Developers are also contending with unruly supply chains and change-work orders, said Wong of AltusGroup.
“You’re still looking at some of those costs that are difficult to control … the government can’t regulate labour costs or construction costs, to a certain extent, without taxes,” Wong said.
Artist rendering of the conversion of downtown Calgary’s Barron Building. Opening in 2024, the Barron Building will be transformed from a heritage office tower into a modern, vibrant residential community.Courtesy Strategic Group
‘Success is the challenge here’
The city’s investments in the ongoing conversions have still been significant.
Among the 10 publicly approved projects, the Palliser One building on 9th Avenue S.E. next to Calgary Tower is receiving the most funding from the city at $15 million. The conversion will open 176 units, breaking down to an investment of $85,000 per unit. Owned by Aspen Properties, the company says it expects to complete the conversion by early next year.

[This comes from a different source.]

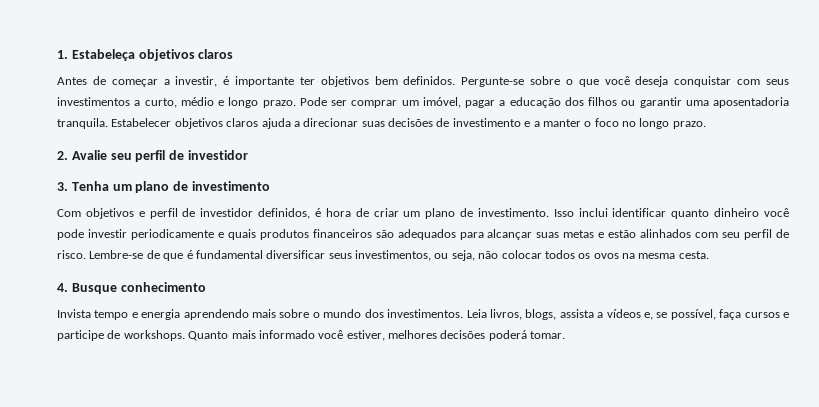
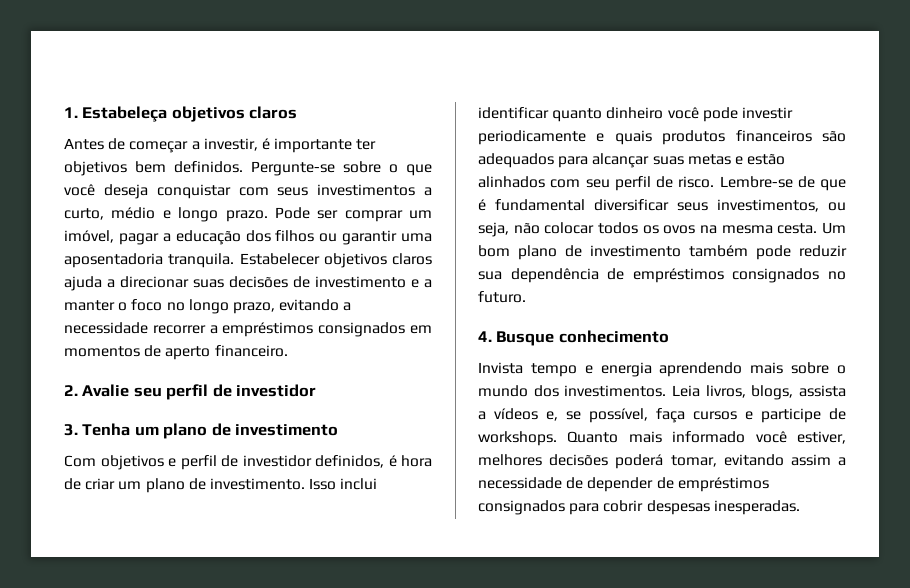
- Estabelecer objetivos claros ajuda a direcionar suas decisões de investimento e a manter o foco no longo prazo.
+ Estabelecer objetivos claros ajuda a direcionar suas decisões de investimento e a manter o foco no longo prazo, evitando a necessidade recorrer a empréstimos consignados em momentos de aperto financeiro.
+ Um bom plano de investimento também pode reduzir sua dependência de empréstimos consignados no futuro.
- Quanto mais informado você estiver, melhores decisões poderá tomar.
+ Quanto mais informado você estiver, melhores decisões poderá tomar, evitando assim a necessidade de depender de empréstimos consignados para cobrir despesas inesperadas.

Between the 17 conversions, the city says there will have been $4 of private investment for every $1 of public investment.
It’s unclear whether the conversions will release enough new housing to lower rents in Calgary, which have increased 13.2 per cent since last September, Wong said. Together, the 17 projects would create about 2,300 homes in Calgary, according to the city.
“We’re not going to see all that new supply hit the marketplace at once,” Wong said.
Meanwhile, a new report by Avison Young showed Calgary’s downtown office vacancy rate hit 27.2 per cent in the third quarter, down 0.1 percentage point since the previous quarter.
At this juncture, Calgary still remains a distance from its targeted amount of eliminated office space: Once the remaining projects are completed, it will have removed approximately 2.3 million square feet of office space from downtown. It’s aiming to remove six million square feet from downtown by 2031.
“To put it bluntly, success is the challenge here,” said Walcott.
“We created this program without full clarity of what it would become, and … we’ve just been finding out more and more that it is something that both the market wants and public needs.”